The questions/comments I have are:

• Are you sure that the emails are from LinkedIn? Examine the email headers, including any SPF, DMARC, or DKIM headers.

• What kind of notification (if any) does LinkedIn send if you attempt to log in with the correct username, but an incorrect password? Are you sure that the notifications you have received (if genuine) imply that your password has been compromised?

• Could there have been some technical glitch on LinkedIn’s side, causing its servers to randomly send out notification emails (and SMS codes) even when no login attempts were made by anybody?

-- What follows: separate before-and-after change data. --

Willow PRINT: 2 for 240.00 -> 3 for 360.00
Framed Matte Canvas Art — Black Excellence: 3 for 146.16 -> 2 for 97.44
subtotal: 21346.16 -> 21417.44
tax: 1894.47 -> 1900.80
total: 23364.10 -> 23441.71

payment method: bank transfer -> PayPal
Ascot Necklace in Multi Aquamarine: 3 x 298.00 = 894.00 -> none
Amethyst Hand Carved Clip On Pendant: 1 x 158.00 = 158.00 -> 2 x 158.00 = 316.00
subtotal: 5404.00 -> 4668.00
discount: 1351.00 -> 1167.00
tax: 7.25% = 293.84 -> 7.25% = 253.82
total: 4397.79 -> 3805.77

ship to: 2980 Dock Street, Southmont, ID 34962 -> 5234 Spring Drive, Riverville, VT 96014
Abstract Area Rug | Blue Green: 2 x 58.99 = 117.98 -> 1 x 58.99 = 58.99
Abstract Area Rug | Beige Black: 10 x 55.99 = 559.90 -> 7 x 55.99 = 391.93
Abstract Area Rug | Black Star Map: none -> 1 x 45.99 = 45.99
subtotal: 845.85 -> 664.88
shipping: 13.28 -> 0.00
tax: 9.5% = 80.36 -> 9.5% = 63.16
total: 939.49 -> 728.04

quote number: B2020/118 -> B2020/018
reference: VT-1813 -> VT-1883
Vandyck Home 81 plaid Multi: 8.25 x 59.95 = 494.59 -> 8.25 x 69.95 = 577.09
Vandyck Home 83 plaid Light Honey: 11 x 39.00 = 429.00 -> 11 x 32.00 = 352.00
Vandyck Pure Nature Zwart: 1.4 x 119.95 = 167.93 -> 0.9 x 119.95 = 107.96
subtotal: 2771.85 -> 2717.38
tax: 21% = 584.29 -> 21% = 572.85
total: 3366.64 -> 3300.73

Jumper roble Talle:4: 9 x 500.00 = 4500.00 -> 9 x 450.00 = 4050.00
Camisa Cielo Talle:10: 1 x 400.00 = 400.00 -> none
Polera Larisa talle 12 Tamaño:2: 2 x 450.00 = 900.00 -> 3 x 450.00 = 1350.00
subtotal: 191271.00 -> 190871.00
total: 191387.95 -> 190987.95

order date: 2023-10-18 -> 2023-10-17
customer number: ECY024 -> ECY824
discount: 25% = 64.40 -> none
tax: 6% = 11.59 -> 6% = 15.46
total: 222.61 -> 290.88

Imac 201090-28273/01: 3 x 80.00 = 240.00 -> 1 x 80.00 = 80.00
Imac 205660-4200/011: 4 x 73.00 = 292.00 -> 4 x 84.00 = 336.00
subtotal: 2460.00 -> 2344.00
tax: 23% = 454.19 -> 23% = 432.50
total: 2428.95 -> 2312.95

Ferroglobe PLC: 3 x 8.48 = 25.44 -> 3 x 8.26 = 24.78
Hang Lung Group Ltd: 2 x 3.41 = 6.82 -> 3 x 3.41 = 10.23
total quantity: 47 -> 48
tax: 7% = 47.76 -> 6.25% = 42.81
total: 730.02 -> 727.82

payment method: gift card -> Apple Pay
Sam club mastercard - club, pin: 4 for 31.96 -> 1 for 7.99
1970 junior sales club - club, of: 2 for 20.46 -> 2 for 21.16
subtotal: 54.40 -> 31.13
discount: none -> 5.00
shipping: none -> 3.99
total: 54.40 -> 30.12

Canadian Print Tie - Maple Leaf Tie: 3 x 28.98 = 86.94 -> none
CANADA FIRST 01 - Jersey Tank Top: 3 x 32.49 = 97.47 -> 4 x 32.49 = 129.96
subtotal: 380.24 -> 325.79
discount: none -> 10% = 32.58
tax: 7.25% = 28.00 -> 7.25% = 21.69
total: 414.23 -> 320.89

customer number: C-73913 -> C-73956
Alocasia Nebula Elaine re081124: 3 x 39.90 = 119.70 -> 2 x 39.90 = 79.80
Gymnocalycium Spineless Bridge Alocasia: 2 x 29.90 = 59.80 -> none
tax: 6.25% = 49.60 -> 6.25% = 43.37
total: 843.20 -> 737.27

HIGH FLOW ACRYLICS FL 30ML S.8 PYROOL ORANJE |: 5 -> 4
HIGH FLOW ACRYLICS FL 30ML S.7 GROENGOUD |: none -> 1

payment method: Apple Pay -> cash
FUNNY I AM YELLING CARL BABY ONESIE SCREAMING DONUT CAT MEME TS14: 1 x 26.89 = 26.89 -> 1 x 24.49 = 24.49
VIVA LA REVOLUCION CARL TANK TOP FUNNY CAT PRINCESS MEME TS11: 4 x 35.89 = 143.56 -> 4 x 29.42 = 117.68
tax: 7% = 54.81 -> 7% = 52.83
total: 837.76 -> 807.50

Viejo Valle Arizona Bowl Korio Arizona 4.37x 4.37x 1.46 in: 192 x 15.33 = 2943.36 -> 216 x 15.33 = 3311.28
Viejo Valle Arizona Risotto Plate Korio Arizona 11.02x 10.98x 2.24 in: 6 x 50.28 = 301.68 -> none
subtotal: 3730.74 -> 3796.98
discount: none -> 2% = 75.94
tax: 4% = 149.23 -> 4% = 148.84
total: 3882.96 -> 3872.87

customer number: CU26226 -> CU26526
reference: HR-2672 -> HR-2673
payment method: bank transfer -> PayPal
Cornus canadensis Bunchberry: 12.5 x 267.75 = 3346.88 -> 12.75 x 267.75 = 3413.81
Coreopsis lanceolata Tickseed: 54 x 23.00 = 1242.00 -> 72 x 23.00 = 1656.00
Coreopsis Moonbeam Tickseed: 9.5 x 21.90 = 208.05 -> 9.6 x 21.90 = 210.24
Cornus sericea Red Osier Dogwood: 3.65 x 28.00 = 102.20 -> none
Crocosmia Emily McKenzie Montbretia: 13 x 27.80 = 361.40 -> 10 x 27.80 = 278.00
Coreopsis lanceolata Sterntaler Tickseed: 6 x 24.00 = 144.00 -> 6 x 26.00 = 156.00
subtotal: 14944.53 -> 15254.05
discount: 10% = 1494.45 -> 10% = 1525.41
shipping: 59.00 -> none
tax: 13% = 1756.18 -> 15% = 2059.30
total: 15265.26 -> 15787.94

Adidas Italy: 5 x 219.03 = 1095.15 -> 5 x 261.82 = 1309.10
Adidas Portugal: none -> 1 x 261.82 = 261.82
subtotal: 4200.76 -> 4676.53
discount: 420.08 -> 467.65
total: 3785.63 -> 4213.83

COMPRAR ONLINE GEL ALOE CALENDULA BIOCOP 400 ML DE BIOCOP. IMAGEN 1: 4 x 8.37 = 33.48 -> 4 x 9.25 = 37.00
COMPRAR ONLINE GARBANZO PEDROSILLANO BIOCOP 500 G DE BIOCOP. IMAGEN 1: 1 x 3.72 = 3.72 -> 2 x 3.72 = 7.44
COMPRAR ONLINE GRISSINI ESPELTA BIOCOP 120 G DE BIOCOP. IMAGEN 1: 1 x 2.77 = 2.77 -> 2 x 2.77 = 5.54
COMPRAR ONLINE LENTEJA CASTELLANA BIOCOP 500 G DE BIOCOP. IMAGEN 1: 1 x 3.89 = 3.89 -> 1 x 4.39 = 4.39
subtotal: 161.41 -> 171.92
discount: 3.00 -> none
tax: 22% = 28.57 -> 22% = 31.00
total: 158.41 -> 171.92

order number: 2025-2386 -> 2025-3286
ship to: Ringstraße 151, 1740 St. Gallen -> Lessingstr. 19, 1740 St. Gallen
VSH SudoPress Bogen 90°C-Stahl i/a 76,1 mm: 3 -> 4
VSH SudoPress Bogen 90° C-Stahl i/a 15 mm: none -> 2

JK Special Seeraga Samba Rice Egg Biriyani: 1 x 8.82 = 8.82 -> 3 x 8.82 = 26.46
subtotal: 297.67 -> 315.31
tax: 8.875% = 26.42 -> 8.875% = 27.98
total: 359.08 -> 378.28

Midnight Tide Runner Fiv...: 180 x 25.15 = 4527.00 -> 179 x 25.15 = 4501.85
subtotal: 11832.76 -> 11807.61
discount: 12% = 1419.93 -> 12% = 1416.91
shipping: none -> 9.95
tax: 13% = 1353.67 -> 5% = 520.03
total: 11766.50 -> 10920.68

I suggest reaching out to LinkedIn technical support to investigate this possibility.

• As previously suggested, go to haveibeenpwned.com to check whether any known data breached include a leak of your LinkedIn username or password.

It seems the emails are from linkedin.

No notifications in this case.

I will.

If there is any breach,I bypassed it through changing my passwords multiple times.Anyway no breach was found.
Thank you

Hi
I kept an old password for linkedin site in BW,and logged in manually to LI.The same problem appeared which means that BW is not the source of the problem but the Linkedin site.
I added the option to login with pin code and logged in with that pin code.No message was received about any login try.
I sent a case request to linkedin support and waiting for response from them.
Thanks

This is a good trick. Thanks for sharing the technique.

This topic was automatically closed 30 days after the last reply. New replies are no longer allowed.